Lehman Brothers: Teure und nutzlose Lektion

The Lehman Brothers headquarters in New York is seen September 10, 2008. Lehman Brothers Holdings Inc said it plans to sell a majority stake in its investment management unit and spin off commercial real estate assets, but failed to announce specific transactions and posted a third-quarter loss of $3.93 billion. REUTERS/Brendan McDermid (UNITED STATES)
Fünf Jahre später sind die Staaten nicht besser auf Großpleiten vorbereitet.

Zum Glück gibt es sie nicht allzu oft: Ereignisse, die die Grenzen des zuvor Denkunmöglichen verschieben. Seit den Anschlägen vom 11. September 2001 wissen wir, zu welcher Vernichtung Terroristen fähig sind. Und seit dem 15. September 2008 weiß die Welt, dass eine einzige Bank ausreicht, um das globale Finanzsystem umzuwerfen. Die Nachricht kam in Europa am Montag um 6.37 Uhr an: Nach 158 Jahren Geschäftstätigkeit ist Lehman Brothers, die viertgrößte US-Investmentbank, pleite.

Der 15. September markiert e nicht den Krisenbeginn: Die Immobilienblase war Anfang 2007 geplatzt. Was zunächst nur die USA selbst zu treffen schien. Später wurde klar, dass US-Institute das Risiko ihrer Schrottkredite mit undurchsichtigen Papieren breit gestreut hatten. Auch in Europa fingen sich Banken Milliardenverluste ein. Einige Häuser wandelten am Abgrund, aber noch nicht das Finanzsystem.

Das „schaffte“ erst Lehman. Zu dieser Zeit war die Wall Street bereits in Panik, die Pleitekandidaten standen Schlange: Bear Stearns, Merrill Lynch fanden in letzter Sekunde Käufer; die Bush-Regierung halste sich mit der Wieder-Verstaatlichung der Hypothekenriesen Fannie Mae und Freddie Mac am 8. September unabsehbare Kosten auf. Letzter Interessent für Lehman war die britische Barclay’s. Das ganze Wochenende über verhandelten Politiker und Manager verzweifelt. Ohne Garantie der US-Regierung wollte London den Deal aber nicht billigen.

Immer noch erpressbar

Washington blieb hart – man würde nicht jede Bank um jeden Preis retten, somit blieb nur die Lehman-Pleite. Eine teure Lektion. Zwei Tage später musste Washington den Groß-Versicherer AIG auffangen. Und in der Folge wurde weltweit fast jede noch so kleine Bank mit Steuergeld vor dem Untergang bewahrt.

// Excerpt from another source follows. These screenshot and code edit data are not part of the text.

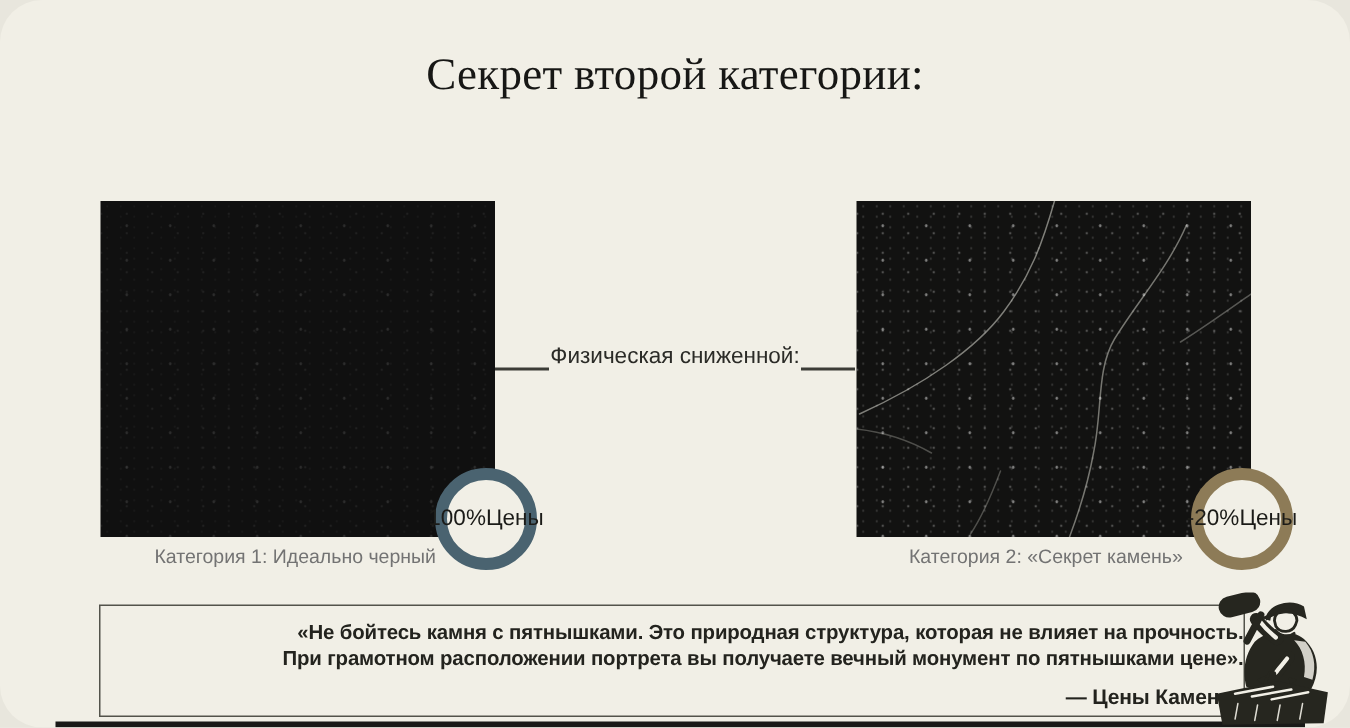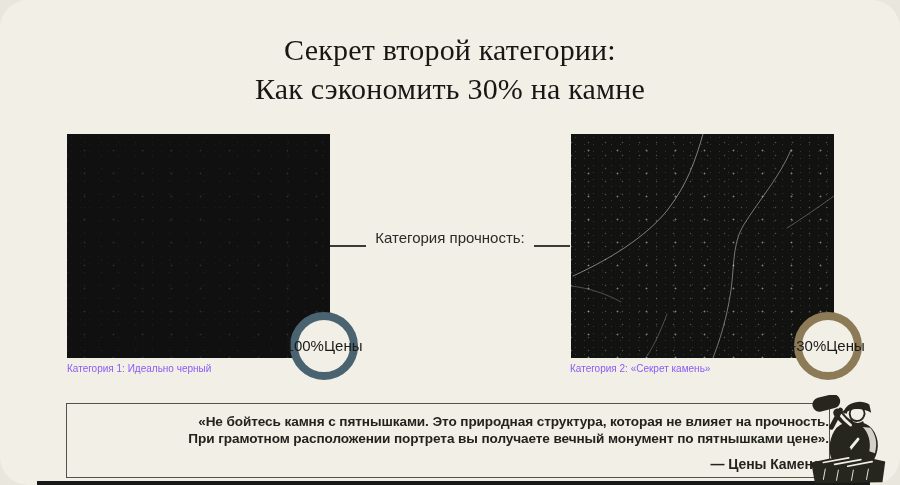--- a/index.html
+++ b/index.html
@@ -51,21 +51,21 @@
   .badge {
     position:absolute; top:312px; width:52px; height:52px;
     border-radius:50%; border:8px solid #4a6370; background:#f1efe6;
     display:flex; flex-direction:row; align-items:center; justify-content:center;
     font-size:15px; line-height:18px; color:#1b1b18; z-index:3; text-align:center;
   }
   .badge.b1 { left:290px; border-color:#4a6370; }
   .badge.b2 { left:794px; border-color:#8d7b57; }
   
   .caption {
-    position:absolute; top:363px; font-size:10px; color:#8b5cf6;
+    position:absolute; top:363px; font-size:13px; color:#737373;margin-left:36px;
   }
   .caption.c1 { left:67px; }
   .caption.c2 { left:570px; }
   
   .quote {
     position:absolute; left:66px; top:403px; width:764px; height:75px;
     border:1px solid #53534b; box-sizing:border-box;
     text-align:right; padding-top:9px;
     font-size:13.6px; line-height:17px; font-weight:600;
     color:#23231e; letter-spacing:-0.1px;
@@ -78,49 +78,48 @@
     position:absolute; left:37px; top:481px; width:833px; height:4px; background:#191917;
   }
 </style>
 </head>
 <body>
 
 <div class="slide">
 
   <div class="title">
     <div>Секрет второй категории:</div>
-    <div>Как сэкономить 30% на камне</div>
   </div>
 
   <div class="stone left"></div>
 
   <div class="stone right">
     <svg class="veins" viewBox="0 0 263 224" preserveAspectRatio="none">
       <g stroke="#d9d9d0" fill="none" stroke-width="1" stroke-linecap="round">
         <path d="M132 0 C 124 28 116 50 98 74 C 80 98 46 122 2 142" opacity="0.55"></path>
         <path d="M220 16 C 208 44 188 66 172 92 C 160 112 164 140 158 168 C 154 190 148 208 142 224" opacity="0.5"></path>
         <path d="M263 62 C 246 74 232 84 216 94" opacity="0.35"></path>
         <path d="M0 152 C 18 154 36 160 50 168" opacity="0.3"></path>
         <path d="M96 180 C 90 196 84 210 76 222" opacity="0.3"></path>
       </g>
     </svg>
   </div>
 
   <div class="conn-line l"></div>
   <div class="conn-line r"></div>
   <div class="conn-label">
-    <div>Категория прочность:</div>
+    <div>Физическая сниженной:</div>
   </div>
 
   <div class="badge b1">
     <div>100%</div>
     <div>Цены</div>
   </div>
   <div class="badge b2">
-    <div>-30%</div>
+    <div>-20%</div>
     <div>Цены</div>
   </div>
 
   <div class="caption c1">Категория 1: Идеально черный</div>
   <div class="caption c2">Категория 2: «Секрет камень»</div>
 
   <div class="quote">
     <div>«Не бойтесь камня с пятнышками. Это природная структура, которая не влияет на прочность.</div>
     <div>При грамотном расположении портрета вы получаете вечный монумент по пятнышками цене».</div>
     <div class="author">— Цены Каменев</div>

Dass die Notenbanken sofort Milliarden in den Markt pumpten, verhinderte die globale Finanzkrise nicht. Die Banken fielen in Schockstarre. Wenn es Lehman trifft, kann es jeden treffen, war die Botschaft. Alle rüsteten sich fürs Schlimmste, stoppten jede Geld-Transaktion an andere Institute. Außer „Deutschlands dümmste Bank“: so nannte Bild die Aufbaubank KfW, die noch nach der Pleite 300 Millionen an Lehman Brothers überwies.Als Erstes riss es Banken die Füße weg, die auf Kurzfristkredite angewiesen waren – in Österreich etwa der Constantia Privatbank und der Kommunalkredit. Später gerieten die Hypo Kärnten und Volksbanken AG in Schwierigkeiten. Die Krise spülte etliche Skandale ans Tageslicht – von Hypo über Meinl, Immofinanz bis zum Telekom-Komplex.

Wo stehen wir fünf Jahre nach Lehman?

Die Realwirtschaft hat sich noch nicht völlig erholt. Die EU erreicht 2013 erst 98 Prozent der Wirtschaftsleistung von 2008 – die USA sind bei 106 Prozent. Strengere Regeln sollen den Finanzsektor sicherer machen: Banken brauchen mehr Eigenkapital und Liquidität, die EU schmiedet eine Bankenunion und will ein Regelwerk zur Zerschlagung. Und dennoch: „Wir wären gegen eine Kettenreaktion kaum besser geschützt als vor fünf Jahren“, sagt Andreas Dombret, Vorstand der Deutschen Bundesbank. „Wir hätten die Instrumente noch nicht in Händen, um Banken weltweit wirkungsvoll abzuwickeln.“ Heißt im Klartext: Internationale Großbanken können die Staaten weiterhin erpressen.